# **COMPUTING SYSTEMS BASED ON ADAPTIVE RECONFIGURABLE ARCHITECTURES**

Andrea Cazzaniga, Filippo Sironi, Davide B. Bartolini, Marco D. Santambrogio

Dipartimento di Elettronica e Informazione, Politecnico di Milano

{acazzaniga, sironi, bartolini, santambrogio}@elet.polimi.it

### ABSTRACT

Imagine further a computing system that performs better according to a user's preferred goal the longer it runs an application. Such an architecture will enable, for example, a hand-held radio or a cell phone that can run cooler the longer the connection time. Moreover, Systems on a Chip (SoC) can draw various benefits, such as adaptability and efficient acceleration of compute-intensive tasks from the inclusion of reconfigurable hardware as a system component. Dynamic reconfiguration capabilities of current reconfigurable devices create an additional dimension in the temporal domain. During the design space exploration phase, overheads associated with reconfiguration and hardware/software interfacing need to be evaluated carefully in order to harvest the full potential of dynamic reconfiguration. Self-aware computer systems will be capable of adapting their behavior and resources thousands of times a second to automatically find the best way to accomplish a given goal despite changing environmental conditions and demands. In this work we present an attempt in presenting the key enabling technologies to realize such self-aware runtime system that can gain benefits from the presented paradigm.

# 1. INTRODUCTION

Reconfiguration capabilities and hardware-software codesign techniques are becoming just elements of a more complex scenario. The need for a systematic approach to the design of new architectures and systems enabling self-awareness is motivated by some trends that have gained momentum in the past few years. Research is pushing forward, looking for complex heterogeneous, reconfigurable multi-core architectures. In order to overcome the limits deriving by the increasing complexity and the associated workload to maintain such complex infrastructure, one possibility is to adopt self-adaptive and autonomic computing systems [1]. A self-adaptive and autonomic computing system is a system able to configure, heal, optimize and protect itself without the need for human intervention. Different companies, i.e., IBM [2, 3], Oracle [4], and Intel [5] have invested in this research, creating several products characterized by a self-adaptive behavior. However, a lot of work still needs

to be performed in defining effective self-adaptive and autonomic architectures in the embedded system domain.

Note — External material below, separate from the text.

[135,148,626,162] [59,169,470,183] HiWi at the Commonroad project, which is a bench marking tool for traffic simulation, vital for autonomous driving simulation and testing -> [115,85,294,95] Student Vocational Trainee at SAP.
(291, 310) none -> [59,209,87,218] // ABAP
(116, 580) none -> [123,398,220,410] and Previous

On one hand there is the increasing importance of nonfunctional constraints: in the perceived value of a digital system, features that are not completely reducible to the functionalities are getting ever more important. Two famous examples of such non-functional constraints are power consumption and reliability, but there are many other potential dimensions, that lie at the border of what can be called functionality, that impact user experience of a digital system or device; examples can be results accuracy, like in different audio and video qualities for a multimedia device, or efficiency in understanding human signals in interactions (as already happens, for instance, in speech recognition software)). Meeting such constraints (or optimizing the associated figures) is getting more and more difficult, mainly because of the exponential increase of environmental interactions and conditions in which devices are required to operate.

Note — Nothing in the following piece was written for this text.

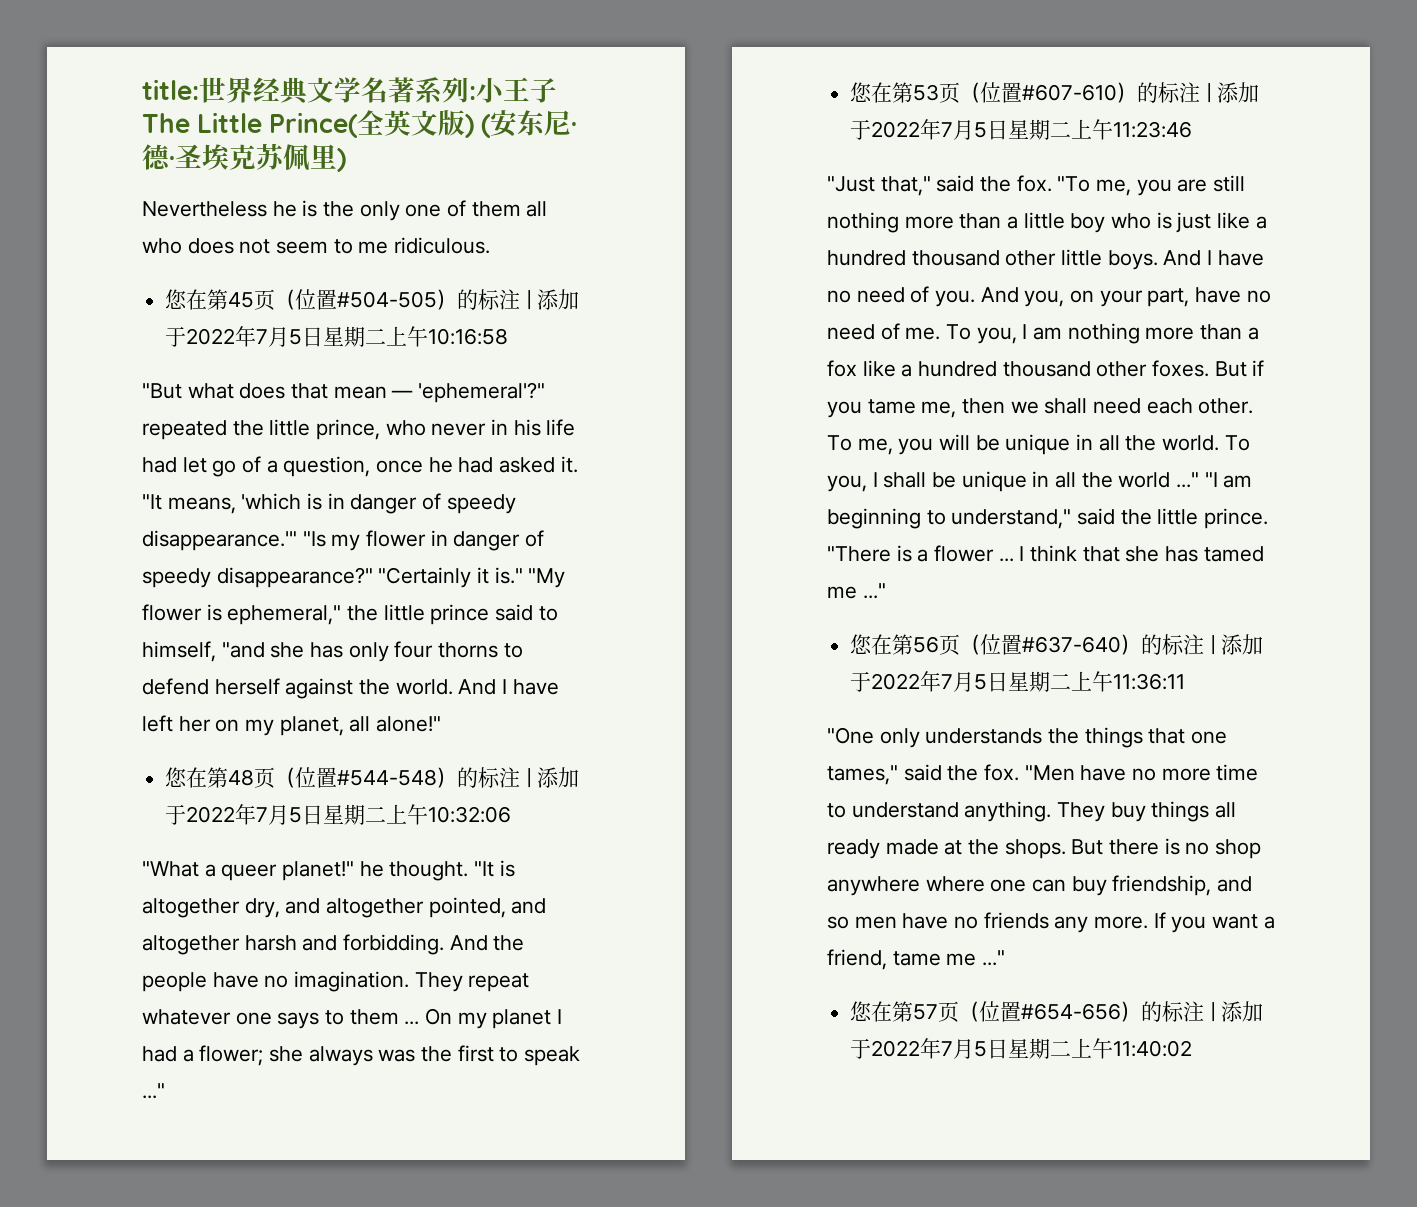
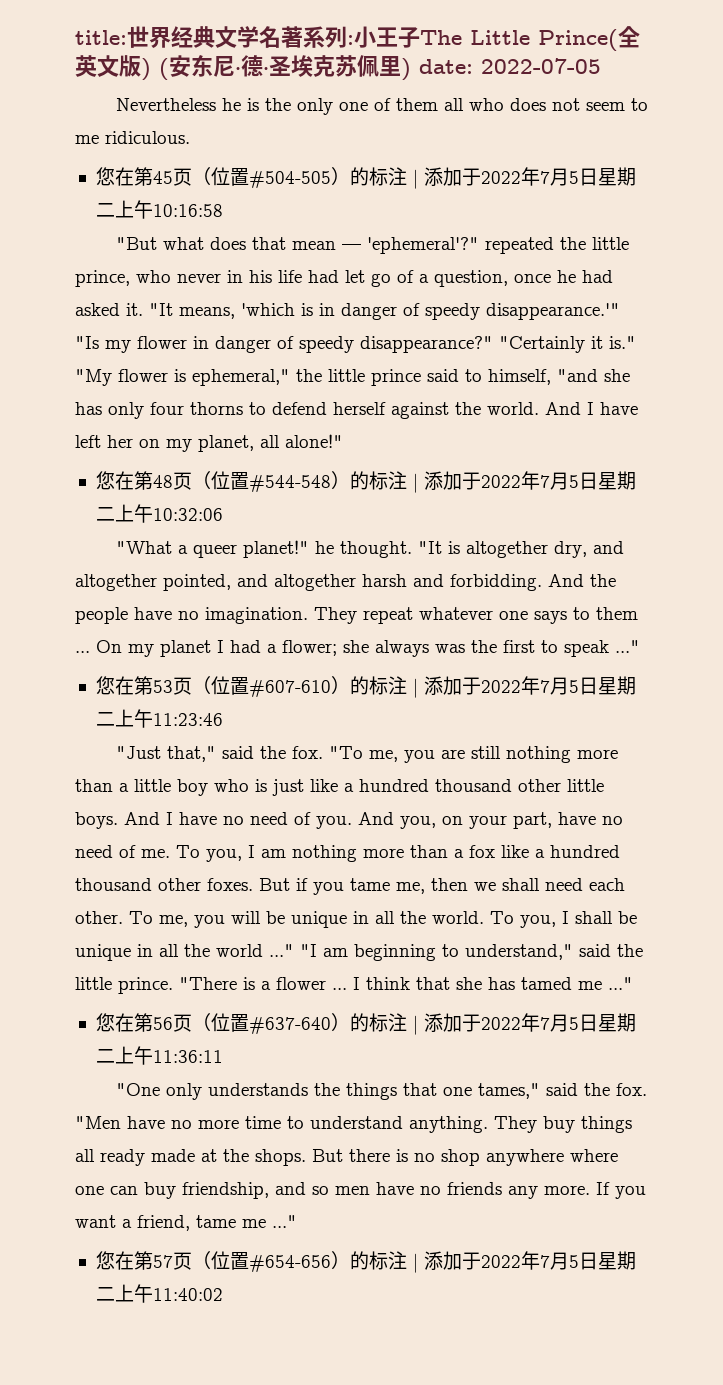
(346, 160) none -> [419,58,601,74] date: 2022-07-05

On the other hand, devices structure evolution tends towards forms of complexity characterized by the increase in number and of complexness of interacting "peer" elements, at various levels (e.g.: cores on a multicore processor, concurrent programs in a multitask operating system, number of threads within a single application). Meeting non functional constraints requires, most of the times, a coordination among all those elements, for any possible working condition. It is evident that statically foreseeing, at design time, the actions that must be taken in order to maximize nonfunctional constraint satisfaction for all the possible scenarios is already way beyond feasibility. Think of the simplest problem that control engineering faces since a long time: controlling the temperature of a room to stay stable at a given value, within acceptable bounds. Room temperature can be determined or influenced by a plethora of different factors: outside weather, windows being open or closed, the presence of persons inside the room and so on. Knowing all such factors in advance is of course impossible. The conceptual solution developed was the closed loop control: the system reacts to deviations from the goal (differences between the temperature set and that measured) with actions somehow proportional to that distance (injecting thermal power in the room).

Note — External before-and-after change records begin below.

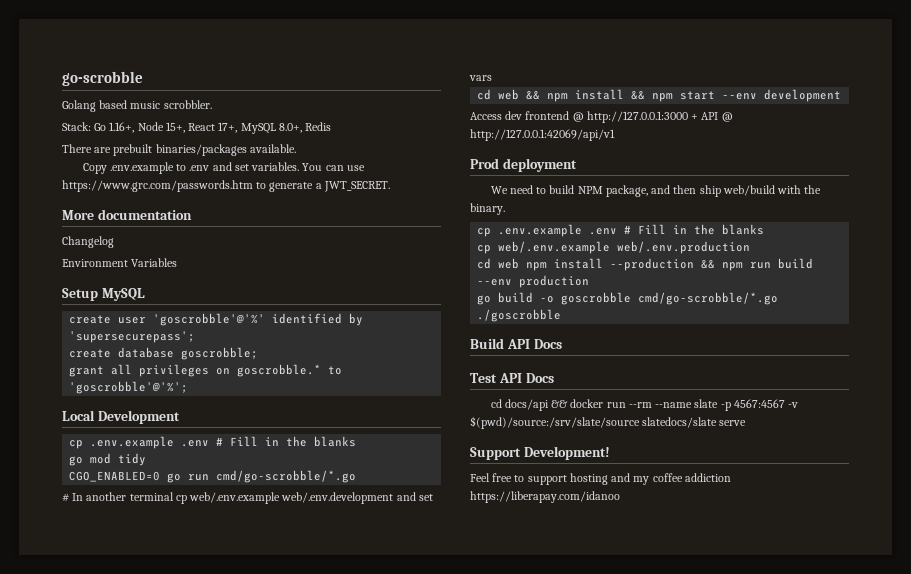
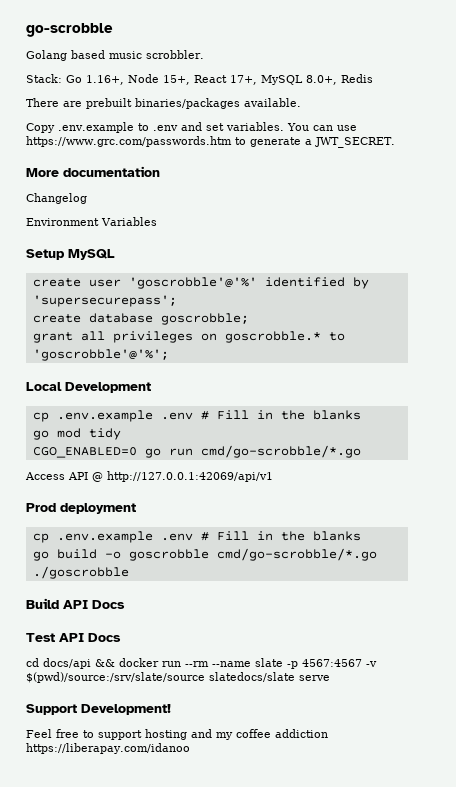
[62,492,433,504] [469,75,492,81] [477,89,842,102] [470,111,699,123] # In another terminal cp web/.env.example web/.env.development and set vars // cd web && npm install && npm start --env development // Access dev frontend @ http://127.0.0.1:3000 + -> [25,472,65,480] Access
[490,185,822,197] [470,203,505,215] [477,224,765,237] [477,241,751,254] [477,258,814,271] [477,275,590,288] // We need to build NPM package, and then ship web/build with the binary. // cp .env.example .env # Fill in the blanks // cp web/.env.example web/.env.production // cd web npm install --production && npm run build --env production -> [32,531,361,543] // cp .env.example .env # Fill in the blanks

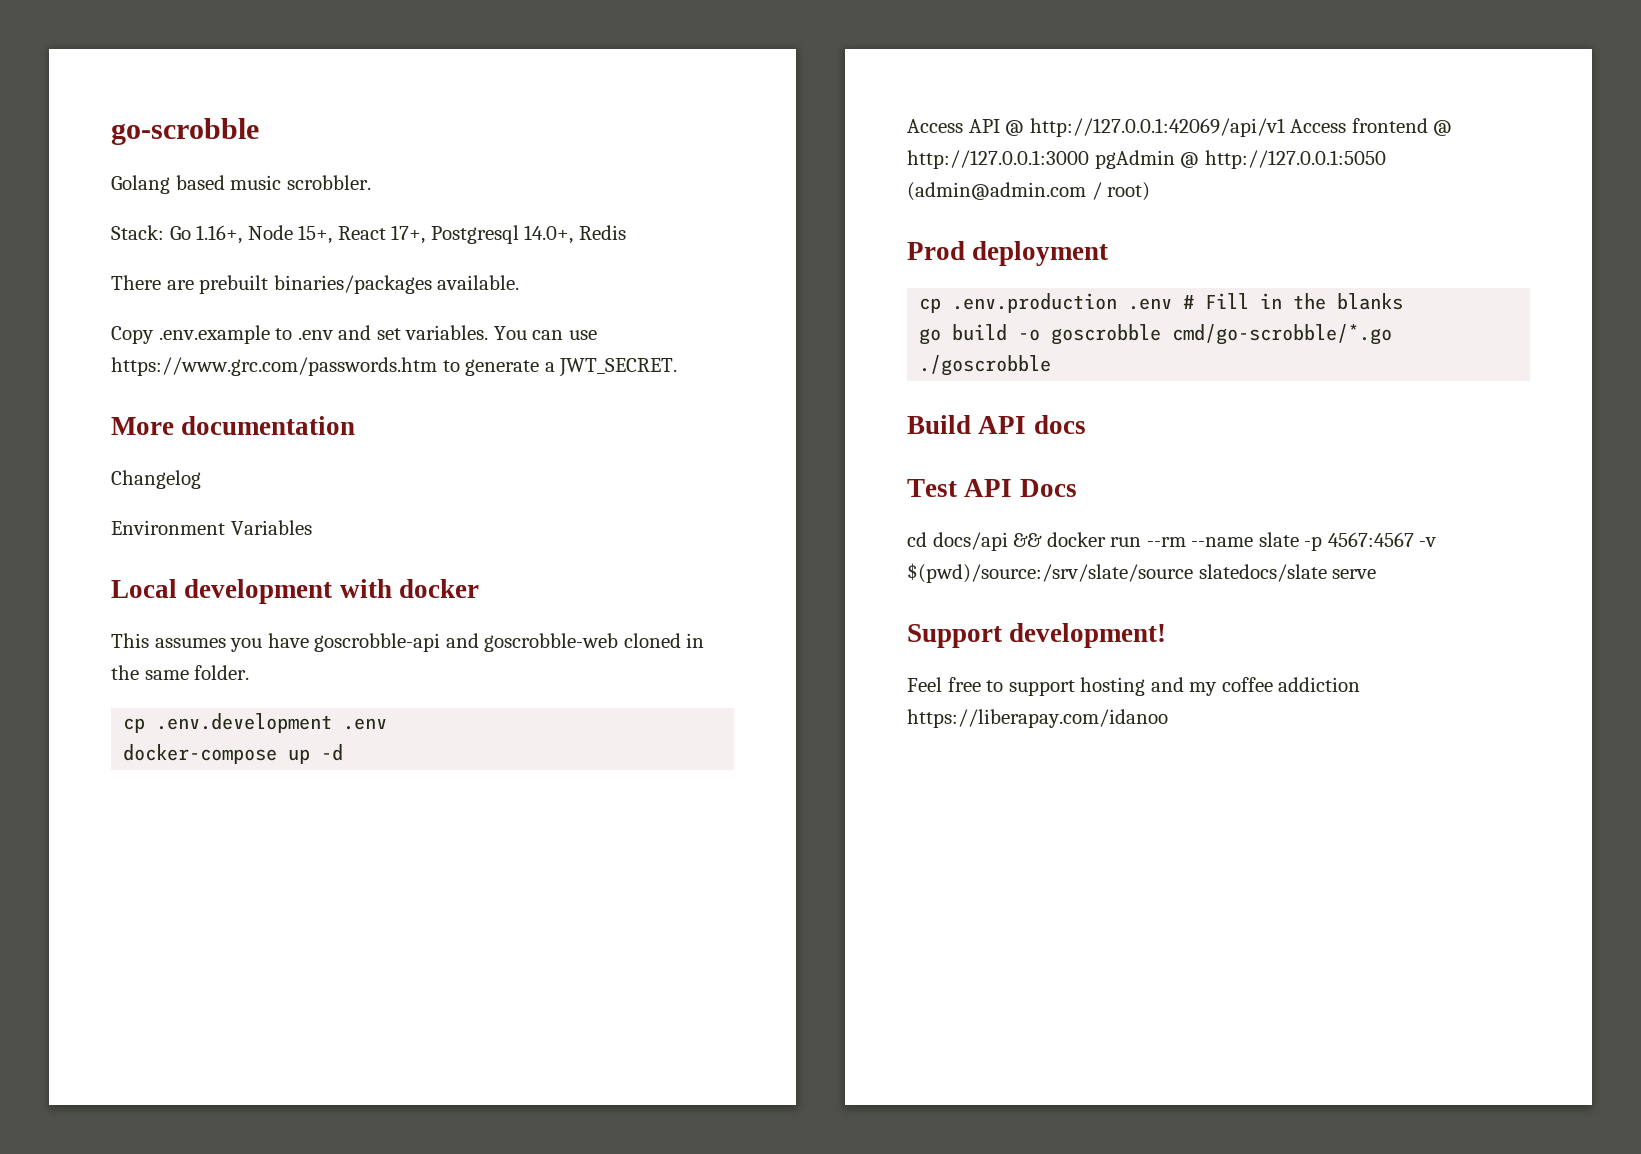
[261,75,337,85] MySQL 8.0+, -> [430,225,574,244] Postgresql 14.0+,
[26,249,115,260] [32,277,369,289] [32,295,177,307] [32,313,249,325] [32,331,345,343] [32,349,169,361] [26,382,151,393] [32,410,361,422] [32,428,121,440] [32,445,361,458] [25,471,273,482] Setup MySQL // create user 'goscrobble'@'%' identified by 'supersecurepass'; // create database goscrobble; // grant all privileges on goscrobble.* to 'goscrobble'@'%'; // Local Development // cp .env.example .env # Fill in the blanks // go mod tidy // CGO_ENABLED=0 go run cmd/go-scrobble/*.go // Access API @ http://127.0.0.1:42069/api/v1 -> [111,579,479,604] [111,633,705,652] [111,665,250,680] [123,713,388,733] [123,744,344,764] [907,118,1453,137] [907,150,1386,169] [907,182,1151,201] Local development with docker // This assumes you have goscrobble-api and goscrobble-web cloned in the same folder. // cp .env.development .env // docker-compose up -d // Access API @ http://127.0.0.1:42069/api/v1 Access frontend @ http://127.0.0.1:3000 pgAdmin @ http://127.0.0.1:5050 (admin@admin.com / root)
[56,531,153,543] .env.example -> [952,293,1118,313] .env.production
[92,600,125,609] Docs -> [1033,415,1086,434] docs
[81,704,171,715] Development! -> [1009,623,1167,648] development!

The user of the control system just sets the goal, then the system dynamically and automatically reacts, adapting itself to the new conditions. This control task example can be used as a metaphor for the motivations towards implementation of the self-aware adaptive systems that are the focus of this project: as the temperature controller exploits information on its state and on the environment to pursue a goal that is dependent on a set of factors non foreseeable at design time, so should be able to do, on a much higher, behavioral level, embedded systems.

# 2. CONTEXT DEFINITION

Resources such as quantities of transistors and memory, the level of integration and the speed of components have increased dramatically over the years. Even though the technologies have improved, we continue to apply outdated approaches to our use of these resources. Within this context, imagine an interaction capability of digital systems by which designers and users can specify their desired goals rather than how to perform a task, along with constraints in terms of an energy budget, time, or simply a preference for an approximate answer over an exact answer. Imagine further a computing chip that performs better according to a user's preferred goal the longer it runs an application. Such an architecture will enable, for example, a handheld radio or a cell phone that can run cooler the longer the connection time. Or, a system that can perform reliably and continuously in a range of environments by tolerating hard and transient failures through self healing. Self-aware computer systems will be capable of adapting their behavior and resources thousands of times a second to automatically find the best way to accomplish a given goal despite changing environmental conditions and demands. Such a capability would benefit a broad spectrum of computer systems from embedded systems to supercomputers and is particularly useful for meeting power, performance, and resourcemetering challenges in mobile computing [6, 7], grid and cloud computing [8, 9, 10], multicore computing [11, 12, 13], networks [14, 15], self-healing systems [16, 17, 18], complex distributed Internet services [19, 20, 21], distributed system [22], operating systems [23, 24, 25, 3, 26], and adaptive and dynamic compilation environments [27, 28].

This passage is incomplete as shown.